Türkiye genelini bilmem ama, Ak Parti; Trabzon genelinde oyunu azaltmasına rağmen kazandı.

Kaybederek kazanmasının en önemli faktörü;
milletvekili adaylarının kalitesi ve sıralamasıdır.

Trabzon’da AK Parti’nin aday sıralaması bir dava değil kitle partisi olduğunun kanıtıdır.
Hala AK Parti’yi kitle partisi olarak görmeyenler, dava denilen bir sınıra hapsedeceklerse, buyursunlar gitsinler SP’sine.

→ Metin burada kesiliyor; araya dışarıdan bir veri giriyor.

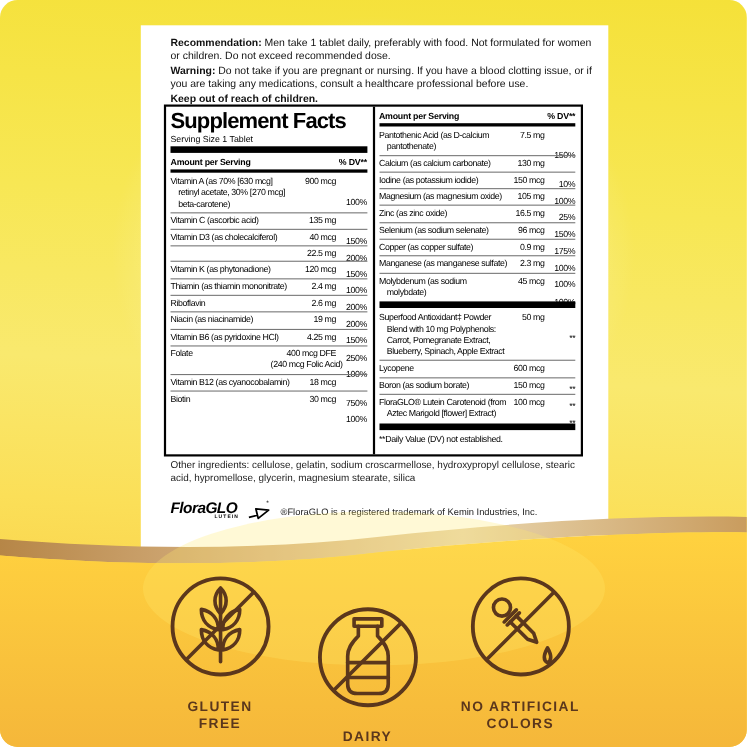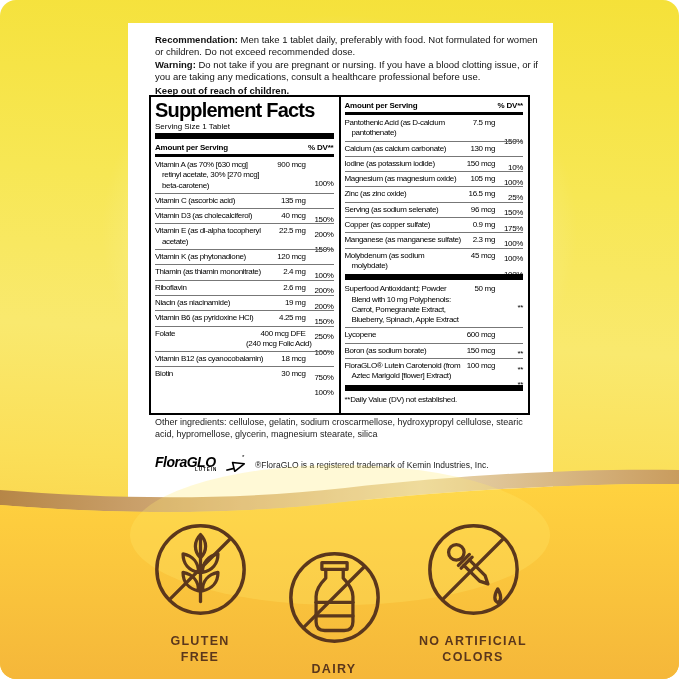--- a/index.html
+++ b/index.html
@@ -224,7 +224,7 @@
           </div>
             <div class="nrow">
             <div class="nmain">
-              <div class="nname">Serving (as sodium selenate)</div>
+              <div class="nname">Selenium (as sodium selenate)</div>
               <div class="namt">96 mcg</div>
               <div class="ndv">175%</div>
             </div>

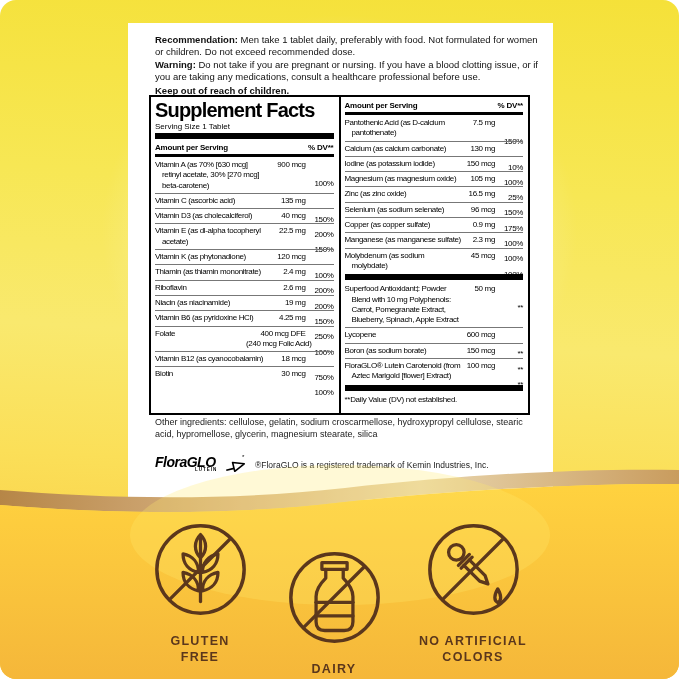--- a/index.html
+++ b/index.html
@@ -106,7 +106,6 @@
           </div>
             <div class="nrow">
             <div class="nmain">
-              <div class="nname">Vitamin E (as dl-alpha tocopheryl acetate)</div>
               <div class="namt">22.5 mg</div>
               <div class="ndv">150%</div>
             </div>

Başka türlü bir liste sıralaması, Ak Parti’yi Trabzon’da yerlerde süründürürdü.

Bunu çok iddialı ifade ediyorum.

Partinin iki numaralı adamı liste birde olmasına rağmen, teşkilatlarda akort bozukluğunun getirdiği sıkıntı sandığa yansıdı.

Böyle bir adam gelmeseydi, AK Parti yerlerdeydi. Kendi kendinin kurdu olacaktı.

Ak Parti’nin 12 yıldan bu yana her anlamda iş başındaki dinamiğinin taban ve seçmen ile olan diyaloğundaki mesafe; bu seçimlerde aday profili ile en asgariye indirilmiştir.

Şimdi bana söyleyin.

Ayşe Sula Köseoğlu; isteksiz mi çalıştı, canla başla mı koşturdu. Tabadan kopuk bir aday mıydı.

Ya da Muhammet Balta.

Ya Adnan Günnar.

6 yıl süre ile teşkilatın bütün yükünü sırtladı.

Salih Cora.

Kim diyebilir ki, listeye yakışmadı.

Ak Parti’nin Trabzon’daki oy kaybının nedeni, 12 yıllık iktidarının, parti kadrolarında hala etkinliği olan kibirli insanların tavır ve hareketleridir.

Her gün, partiye yığınla şikayet geldi. Belediyelerdeki çifti standartlı yönetim biçimi anlayışla ilgili olarak.

Belediye başkanlarının “Bakan’lardan” bile daha fazla koruma ile sokakta dolaşması, halkla birlikteyim diyerek aslında parti içindeki bazı dinamiklerle kol kola girerek partide istikbal aramalarının sonucu, Trabzonlu küstü ve kendine en yakın parti MHP’ye döndü.

Partide partinin değil birilerinin adamı olmak daha önemlileşti.

Bırakın oy verenleri, parti içinde ötekileştirme başladı.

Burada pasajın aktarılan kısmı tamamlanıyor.